For five years, she slipped into a depressive state but one day she decided to take control of her life again.

The now accomplished educator, who has served the profession for the last five years, uses her story to help give visibility to visually impaired persons in society.

Rosemarie Ramitt, a visually impaired teacher, shows the difficulties she faced in accessing certain web services [Delano Williams photo]
Rosemarie became a member of the Guyana Society for the Blind and met kinfolk who defeated all odds even with a disability. This, along with support from Ganesh Singh, who heads the Guyana Council of Organization for Persons with Disability (GCOPD), motivated her to complete her studies.

“We had this computer training programme for visually impaired persons and I did very well so Ganesh told me that I was one of the brightest minds there and he wanted to see me excel further.

“And there began my journey,” she explained.

In 2013, a programme was launched which saw visually impaired students sitting the Caribbean Secondary Education Certificate (CSEC) examinations using special braille computers. The concept was new and Rosemarie said she did not think she was going to emerge successful, but she did.

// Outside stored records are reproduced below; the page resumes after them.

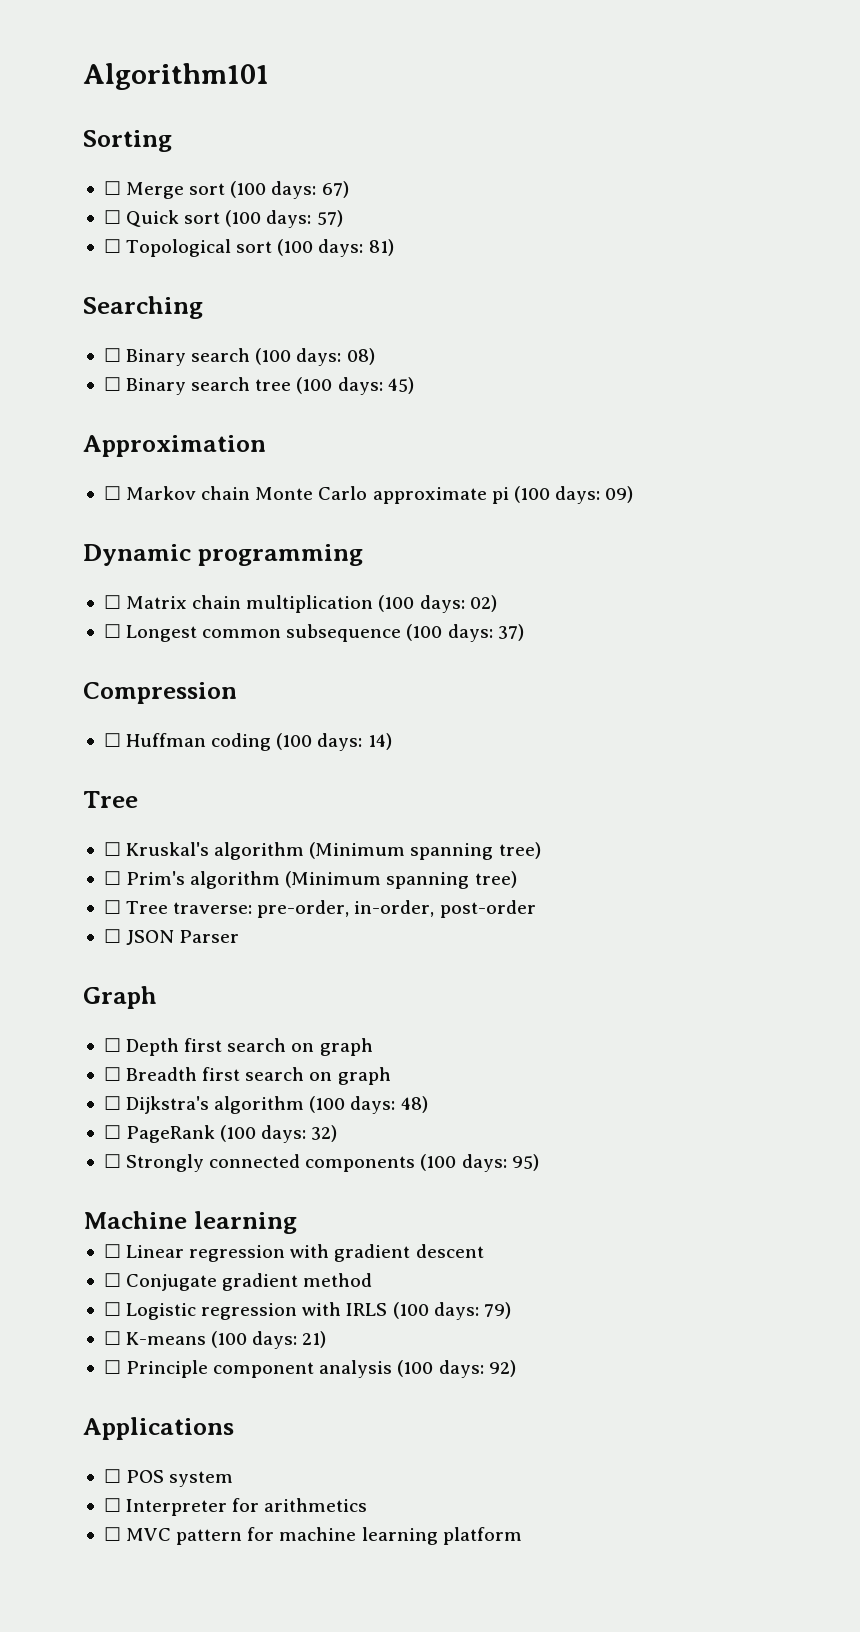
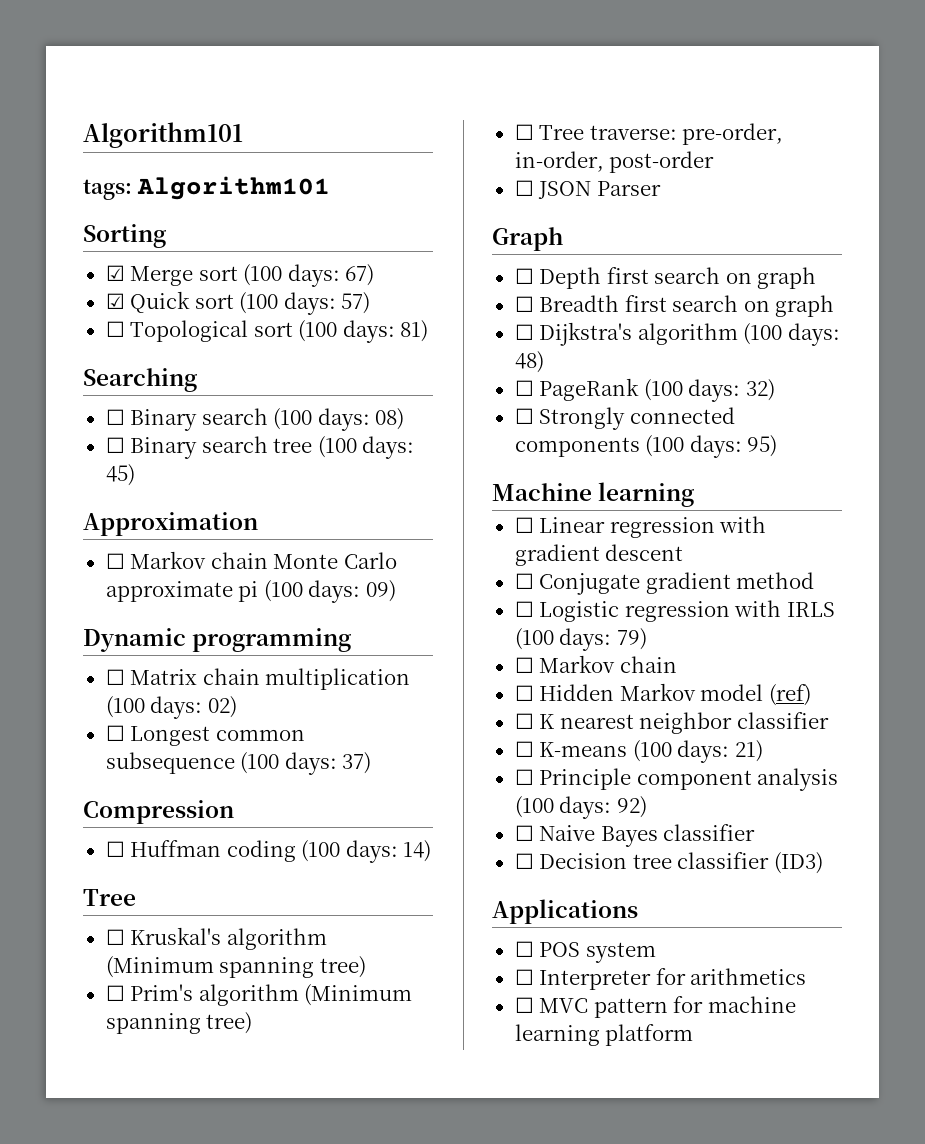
[83,63,269,90] Algorithm101 -> [83,122,243,148] [83,176,330,200] Algorithm101 // tags: Algorithm101
[103,181,121,195] ☐ -> [105,265,125,281] ☑
[103,210,121,224] ☐ -> [105,293,125,309] ☑
(511, 1310) none -> [514,655,677,673] [514,683,811,706] [514,712,829,734] // ☐ Markov chain // ☐ Hidden Markov model (ref) // ☐ K nearest neighbor classifier
(516, 1368) none -> [514,824,756,847] [514,852,823,874] // ☐ Naive Bayes classifier // ☐ Decision tree classifier (ID3)

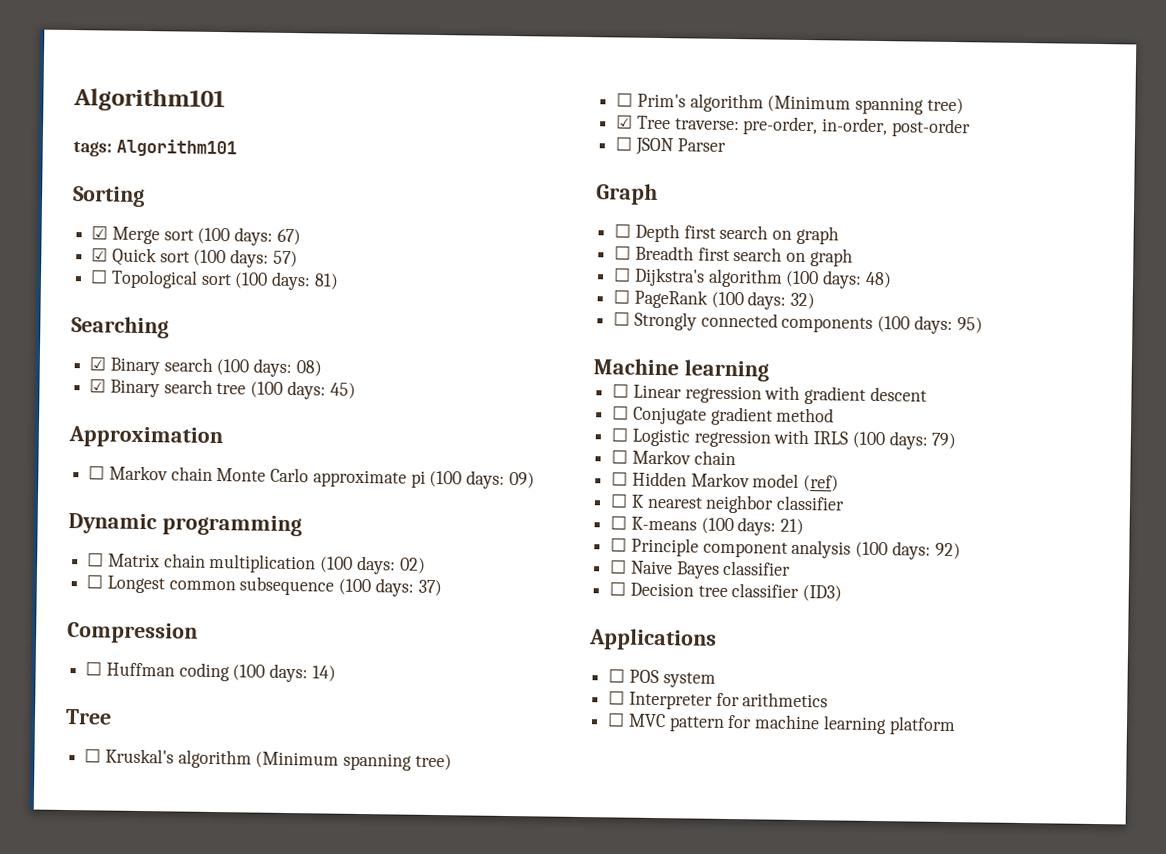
[105,409,125,425] ☐ -> [89,356,107,371] ☑
[105,437,125,453] ☐ -> [89,378,107,393] ☑
[514,124,534,140] ☐ -> [616,114,634,129] ☑

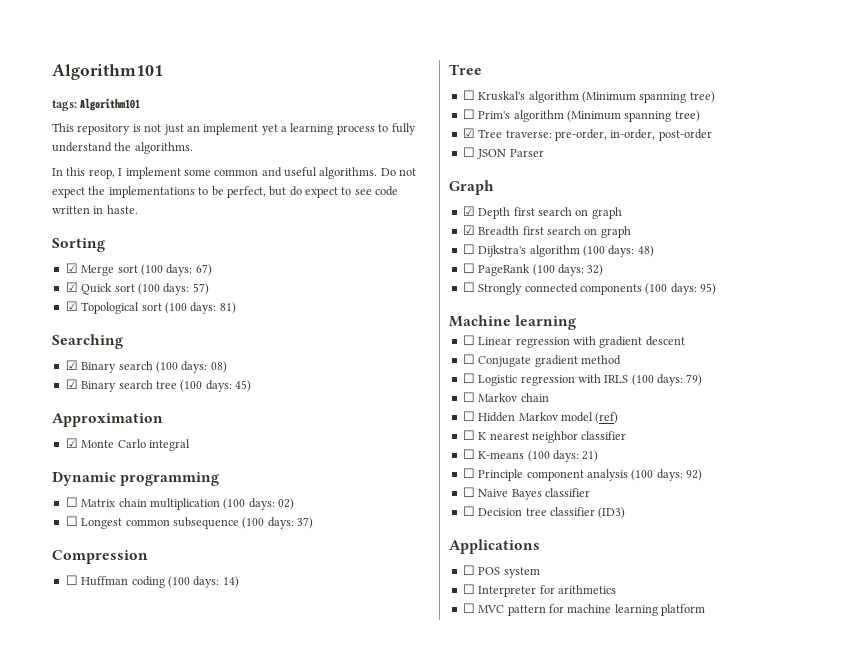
(237, 148) none -> [52,123,416,135] [52,142,193,154] [52,167,417,179] [52,186,399,198] [52,205,138,214] // This repository is not just an implement yet a learning process to fully understand the algorithms. // In this reop, I implement some common and useful algorithms. Do not expect the implementations to be perfect, but do expect to see code written in haste.
[90,269,109,284] ☐ -> [65,301,78,311] ☑
[88,465,535,489] ☐ Markov chain Monte Carlo approximate pi (100 days: 09) -> [65,438,190,451] ☑ Monte Carlo integral
[614,223,632,238] ☐ -> [462,206,475,216] ☑
[614,245,632,260] ☐ -> [462,225,475,235] ☑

“I was a part of the first batch that wrote the exams and I wrote five subjects and got five grade ones.

“I was so shocked because even I did not expect those results and that helped me choose my career path of becoming a teacher.”

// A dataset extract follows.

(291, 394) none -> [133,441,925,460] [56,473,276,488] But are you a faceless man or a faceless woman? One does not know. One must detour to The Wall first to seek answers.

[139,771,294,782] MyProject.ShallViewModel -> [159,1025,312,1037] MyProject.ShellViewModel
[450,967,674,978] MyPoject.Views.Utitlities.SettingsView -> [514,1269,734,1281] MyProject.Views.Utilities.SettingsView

Rosemarie on a tour with visually impaired students at the Iwokrama River Lodge.

Rosemarie applied to the Cyril Potter College of Education (CPCE), completed the programme and was well on her way to becoming a teacher. She is currently completing her Bachelor’s Degree in Education.

Usually, Rosemarie is found at the GCOPD office. There, she is leading the education programme and helping students with disabilities prepare for their CXC exams with the use of braille computers like she did.

Other times, she is advocating for better visibility for visually impaired persons in Guyana’s society. To her, much more work needs to be done so that persons with disabilities in Guyana can feel included.

“The culture of disability here in Guyana is very negative and that needs to change…sometimes, when people look at you, they think that you need fixing…they do not see someone who is perfectly happy.

“And that is something we have been working very hard to change,” she relayed.

And to do this, Rosemarie has been championing the campaign to help persons with disabilities and visually impaired persons excel academically to help them be integrated into society and seen as normal.

“We are getting more persons with disabilities in the Universities, out at the bar with their friends socializing, having a normal job…this is what we are doing, helping us take up more space and helping us become visible,” she said.